L’organisation terroriste explique, via Twitter, que l’attaque est une réponse à la mort d’Abou Anas al-Libi, le 2 janvier aux Etats-Unis. Abou Anas al-Libi était soupçonné d’être un membre d’Al-Qaeda qui aurait participé aux attaques contre les amabassades américaines en Tanzanie et au Kenya le 7 août 1998. Il a été enlevé par l’armée américaine le 5 octobre 2013 à Tripoli provoquant la colère des islamistes libyens ainsi que d’une grande partie de la population. Il est mort des suites d’une longue maladie dans un hôpital de New York avant que son procès ne puisse avoir lieu.

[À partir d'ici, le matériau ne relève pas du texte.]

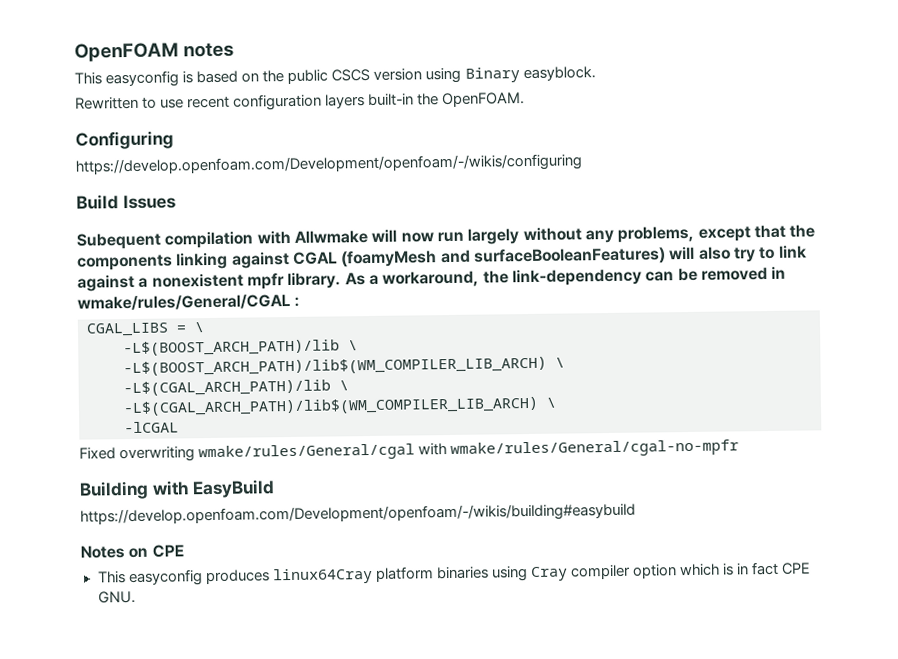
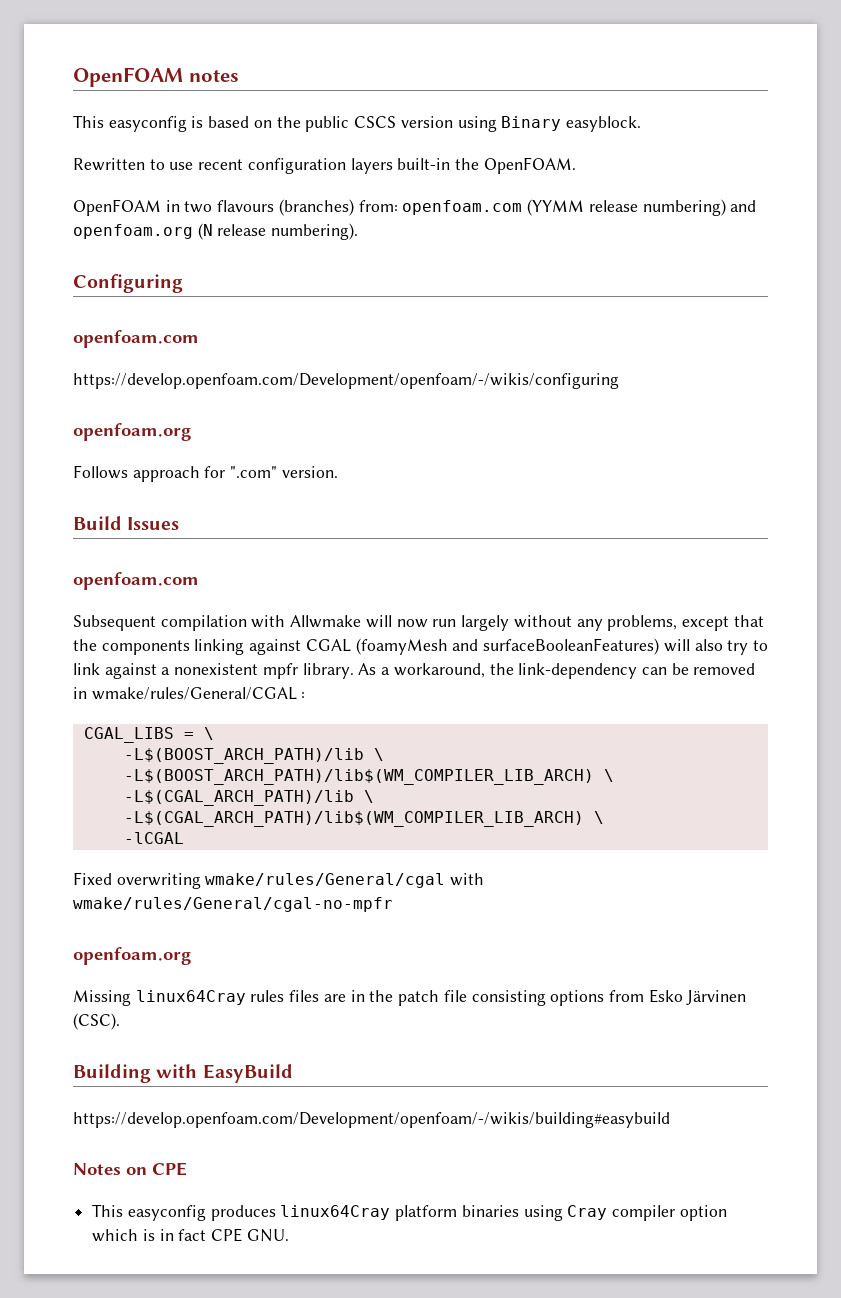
(526, 100) none -> [73,199,757,216] [73,223,359,240] // OpenFOAM in two flavours (branches) from: openfoam.com (YYMM release numbering) and openfoam.org (N release numbering).
(174, 140) none -> [73,330,199,348] // openfoam.com
(582, 164) none -> [73,423,191,441] [73,465,338,482] // openfoam.org // Follows approach for ".com" version.
[76,232,161,250] Subequent -> [73,572,199,590] [73,615,156,631] openfoam.com // Subsequent
(740, 448) none -> [73,947,191,965] [73,989,747,1006] [73,1013,120,1030] // openfoam.org // Missing linux64Cray rules files are in the patch file consisting options from Esko Järvinen (CSC).

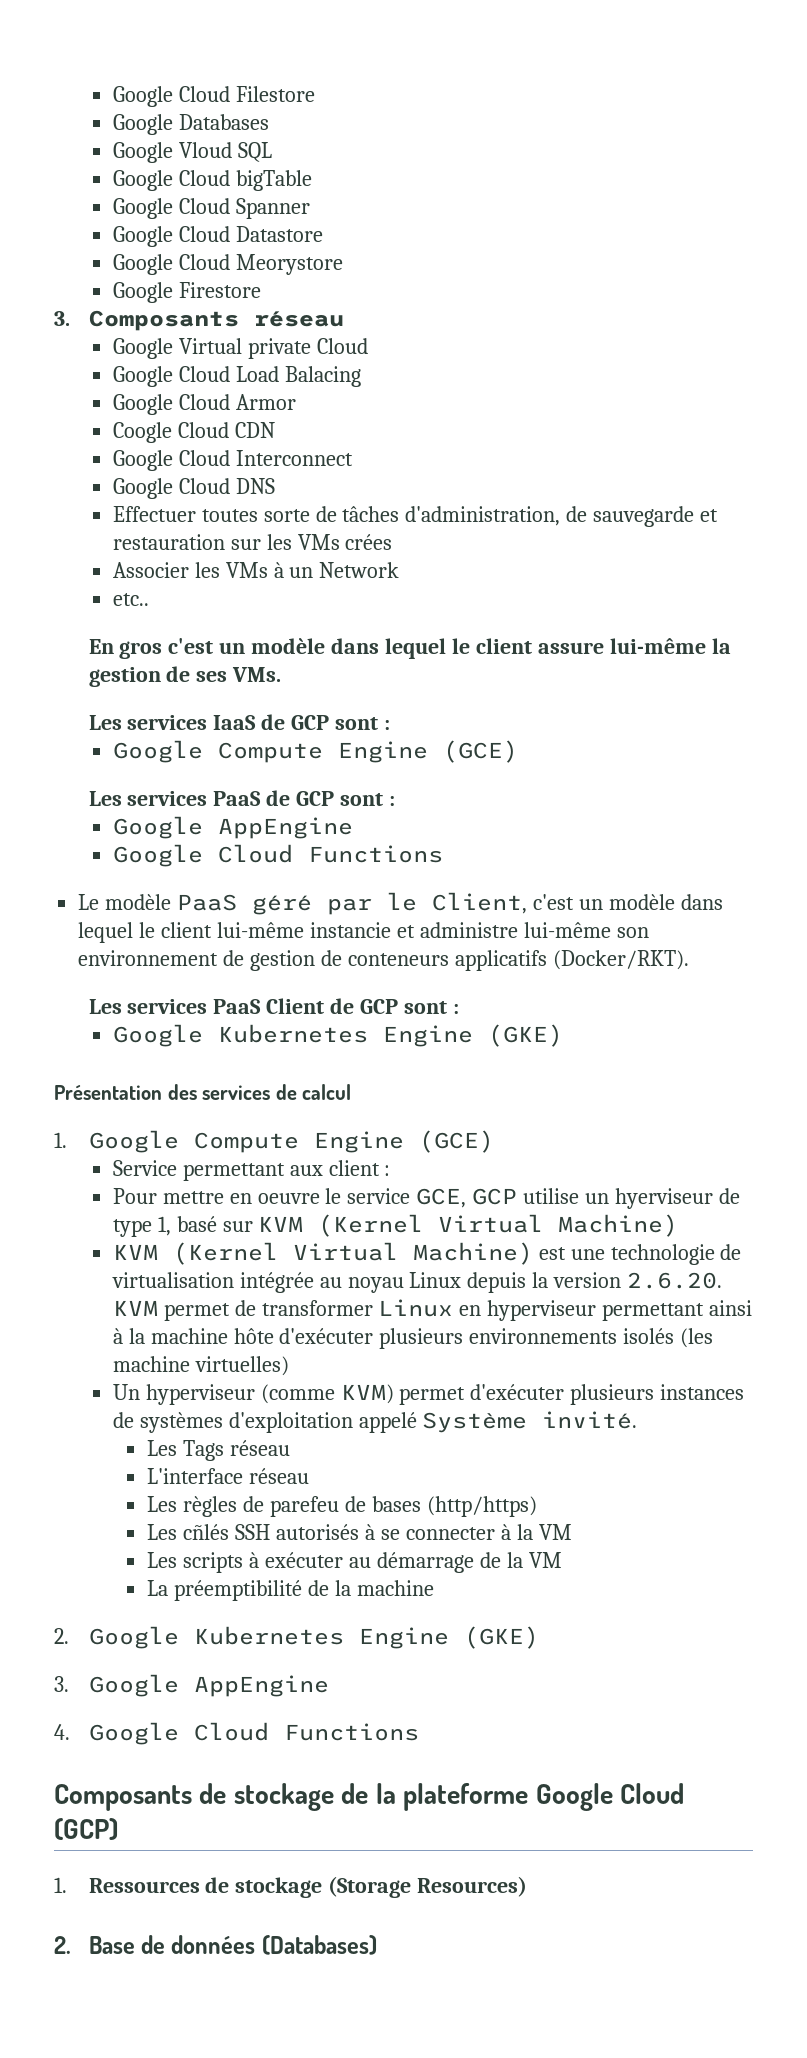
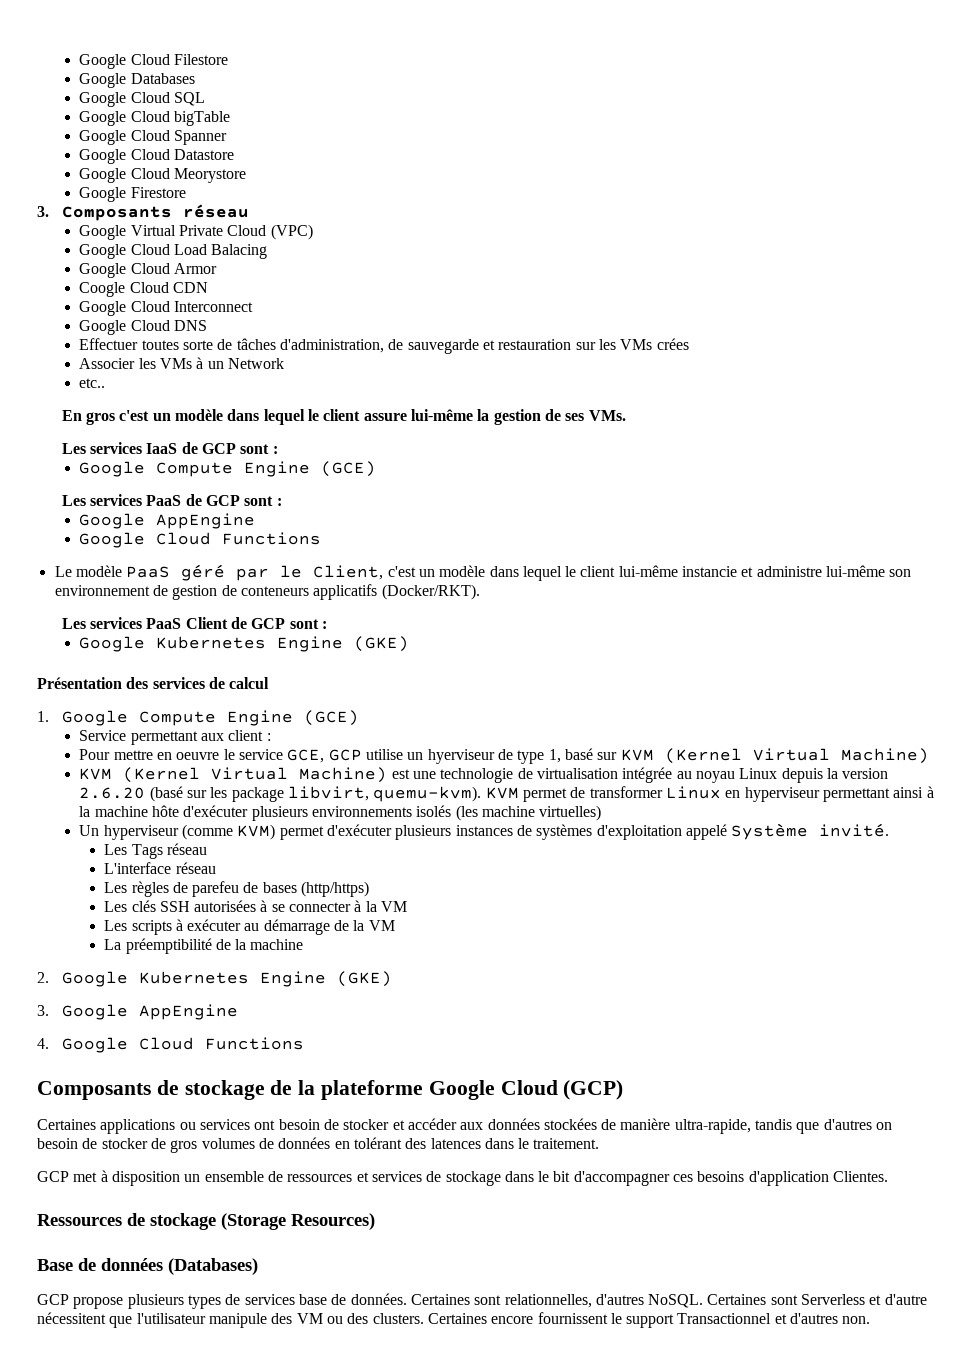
[178,142,232,158] Vloud -> [130,92,170,103] Cloud
[247,338,368,359] private Cloud -> [179,224,313,240] Private Cloud (VPC)
[627,1272,723,1289] 2.6.20. -> [79,786,482,802] 2.6.20 (basé sur les package libvirt, quemu-kvm).
[183,1524,360,1540] cñlés SSH autorisés -> [131,900,257,912] clés SSH autorisées
[54,1877,67,1893] 1. -> [37,1118,893,1134] [37,1137,600,1153] [37,1170,889,1186] Certaines applications ou services ont besoin de stocker et accéder aux données stockées de manière ultra-rapide, tandis que d'autres on besoin de stocker de gros volumes de données en tolérant des latences dans le traitement. // GCP met à disposition un ensemble de ressources et services de stockage dans le bit d'accompagner ces besoins d'application Clientes. //
[54,1936,71,1954] 2. -> (375, 1221) none
(377, 1945) none -> [37,1293,927,1309] [37,1312,871,1328] // GCP propose plusieurs types de services base de données. Certaines sont relationnelles, d'autres NoSQL. Certaines sont Serverless et d'autre nécessitent que l'utilisateur manipule des VM ou des clusters. Certaines encore fournissent le support Transactionnel et d'autres non.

L’hôtel Corinthia était fortement fréquenté par les diplomates, du moins jusqu’à cet été quand les chancelleries ont décidé de quitter Tripoli alors en proie à de violents combats. Le Qatar et l’Union européenne avaient leur représentation installée à l’hôtel. Mais les ambassades ne sont pas revenues et aucun diplomate de haut rang n’était présent au moment du drame. C’est aussi au Corinthia que le représentant de l’ONU en Libye, Bernardino Leon, a l’habitude de tenir ses conférences de presse quand il vient à Tripoli. Sa dernière venue date du 8 janvier.

«C’est un leurre»

Cependant, les autorités de Tripoli pointent du doigt un tout autre responsable: Khalifa Haftar. L’ancien général sous Khadafi est le bras armé de la Chambre des représentants, basée à Tobrouk. Depuis cet été, le pays est divisé en deux. D’un côté le Congrès général national et le cabinet de Omar al-Hassi, basés à Tripoli, soutenus par une coalition de brigades appelée Aube libyenne ; de l’autre, le gouvernement d’Abdoullah al-Thinni et la Chambre des représentants, reconnue par l’ONU, réfugiés à l’est.

«C’est Khalifa Haftar qui est derrière cette attaque et celle des ambassades aussi. La preuve en est qu’Omar al-Hassi était dans l’hôtel ce matin mais il a réussi à fuir. Le but de Haftar est de montrer que Tripoli vit dans l’insécurité. Pour cela, il utilise le label de l’Etat islamique, mais c’est un leurre», affirme Jamal Zoubia.

Dans cette lutte pour le pouvoir, les autorités de Tripoli se sont alliées militairement avec Ansar al-Charia, déclaré groupe terroriste par l’ONU, contre les troupes de Khalifa Haftar. En novembre 2014, Omar al-Hassi décrivait Ansar al-Charia comme un organisme de charité «simple, beau et amical». Quant à l’Etat islamique, le Premier ministre de Tripoli le considère depuis son apparition sur le sol libyen comme trop «peu important» pour être dangereux. L’attaque du Corinthia pourrait changer la donne, au moins officieusement.